◆ **Work item**
Exact copy, pictures excluded: reproduce every record below.

[Opening Data section]

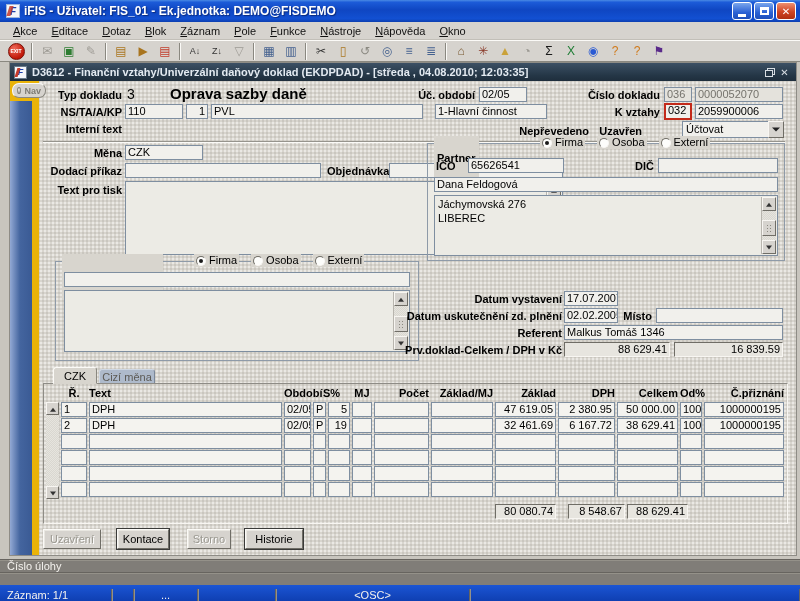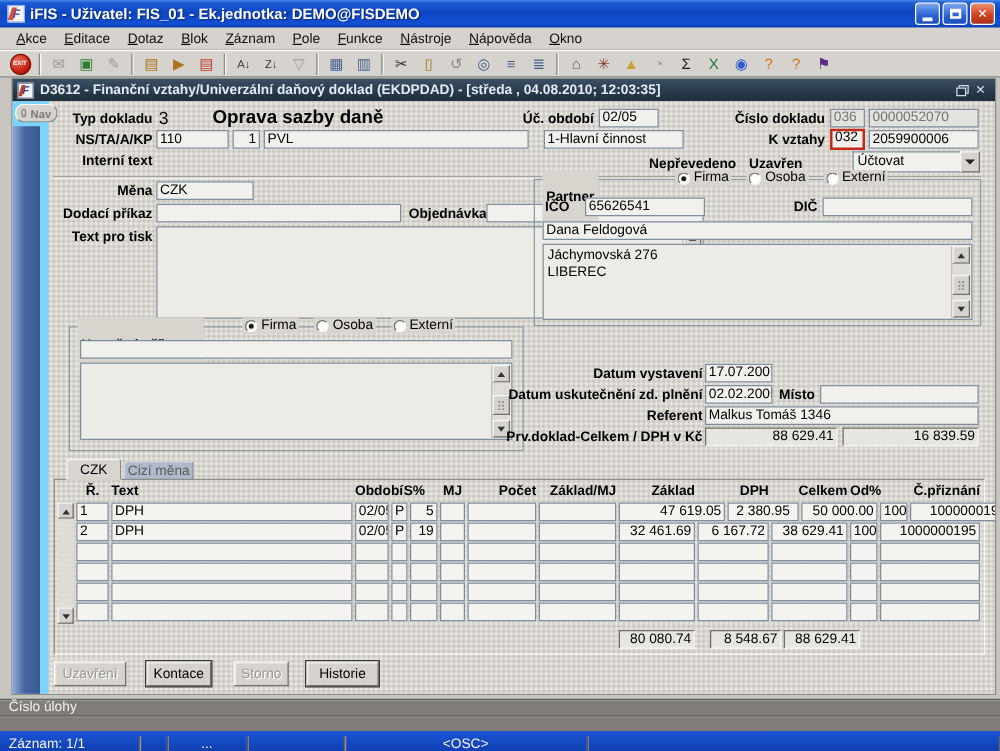--- a/index.html
+++ b/index.html
@@ -48,7 +48,7 @@
   .restore-g::after{content:"";position:absolute;left:0;bottom:0;width:6px;height:5px;border:1px solid #d7dde3;background:#243646;}
 
   .mdi-body{display:flex;height:474px;}
-  .navcol{width:29px;position:relative;background:#7dd3fc;}
+  .navcol{width:29px;position:relative;background:#eab308;}
   .navstrip{position:absolute;left:0;top:20px;bottom:0;width:22px;background:linear-gradient(90deg,#93a9d4,#44659f 45%,#3a5a94);}
   .navbtn{position:absolute;left:2px;top:2px;width:34px;height:15px;background:#d6d3ce;border:1px solid;border-color:#fbfaf7 #8a8880 #8a8880 #fbfaf7;
     border-radius:7px;display:flex;align-items:center;gap:3px;padding:0 4px;z-index:2;}

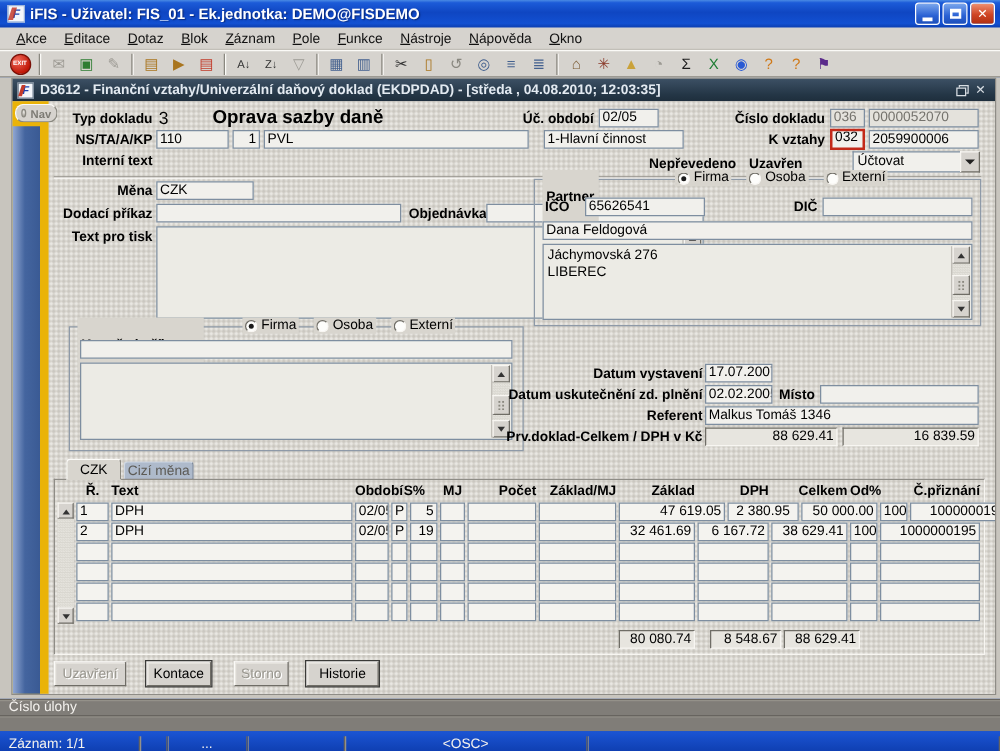--- a/index.html
+++ b/index.html
@@ -432,7 +432,7 @@
                   <span class="tc l" style="width: 20px;"></span>
                   <span class="tc r" style="width: 55px;"></span>
                   <span class="tc r" style="width: 62px;"></span>
-                  <span class="tc r" style="width: 85px;">47 619.05</span>
+                  <span class="tc r" style="width: 61px;">47 619.05</span>
                   <span class="tc r" style="width: 57px; text-align: center;">2 380.95</span>
                   <span class="tc r" style="width: 61px;">50 000.00</span>
                   <span class="tc l" style="width: 22px;">100</span>

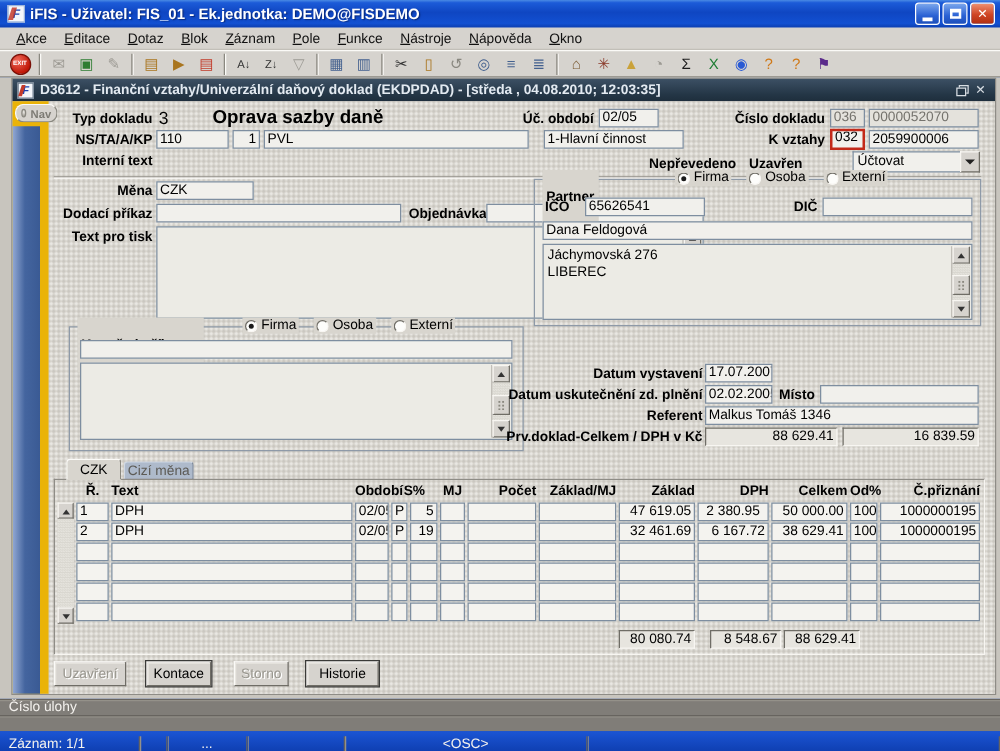--- a/index.html
+++ b/index.html
@@ -433,7 +433,7 @@
                   <span class="tc r" style="width: 55px;"></span>
                   <span class="tc r" style="width: 62px;"></span>
                   <span class="tc r" style="width: 61px;">47 619.05</span>
-                  <span class="tc r" style="width: 57px; text-align: center;">2 380.95</span>
+                  <span class="tc r" style="width: 57px;">2 380.95</span>
                   <span class="tc r" style="width: 61px;">50 000.00</span>
                   <span class="tc l" style="width: 22px;">100</span>
                   <span class="tc r" style="width: 80px;">1000000195</span>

[Closing Data section]

◆ **Exercise answer**
--- a/index.html
+++ b/index.html
@@ -48,7 +48,7 @@
   .restore-g::after{content:"";position:absolute;left:0;bottom:0;width:6px;height:5px;border:1px solid #d7dde3;background:#243646;}
 
   .mdi-body{display:flex;height:474px;}
-  .navcol{width:29px;position:relative;background:#7dd3fc;}
+  .navcol{width:29px;position:relative;background:#eab308;}
   .navstrip{position:absolute;left:0;top:20px;bottom:0;width:22px;background:linear-gradient(90deg,#93a9d4,#44659f 45%,#3a5a94);}
   .navbtn{position:absolute;left:2px;top:2px;width:34px;height:15px;background:#d6d3ce;border:1px solid;border-color:#fbfaf7 #8a8880 #8a8880 #fbfaf7;
     border-radius:7px;display:flex;align-items:center;gap:3px;padding:0 4px;z-index:2;}

--- a/index.html
+++ b/index.html
@@ -432,7 +432,7 @@
                   <span class="tc l" style="width: 20px;"></span>
                   <span class="tc r" style="width: 55px;"></span>
                   <span class="tc r" style="width: 62px;"></span>
-                  <span class="tc r" style="width: 85px;">47 619.05</span>
+                  <span class="tc r" style="width: 61px;">47 619.05</span>
                   <span class="tc r" style="width: 57px; text-align: center;">2 380.95</span>
                   <span class="tc r" style="width: 61px;">50 000.00</span>
                   <span class="tc l" style="width: 22px;">100</span>

--- a/index.html
+++ b/index.html
@@ -433,7 +433,7 @@
                   <span class="tc r" style="width: 55px;"></span>
                   <span class="tc r" style="width: 62px;"></span>
                   <span class="tc r" style="width: 61px;">47 619.05</span>
-                  <span class="tc r" style="width: 57px; text-align: center;">2 380.95</span>
+                  <span class="tc r" style="width: 57px;">2 380.95</span>
                   <span class="tc r" style="width: 61px;">50 000.00</span>
                   <span class="tc l" style="width: 22px;">100</span>
                   <span class="tc r" style="width: 80px;">1000000195</span>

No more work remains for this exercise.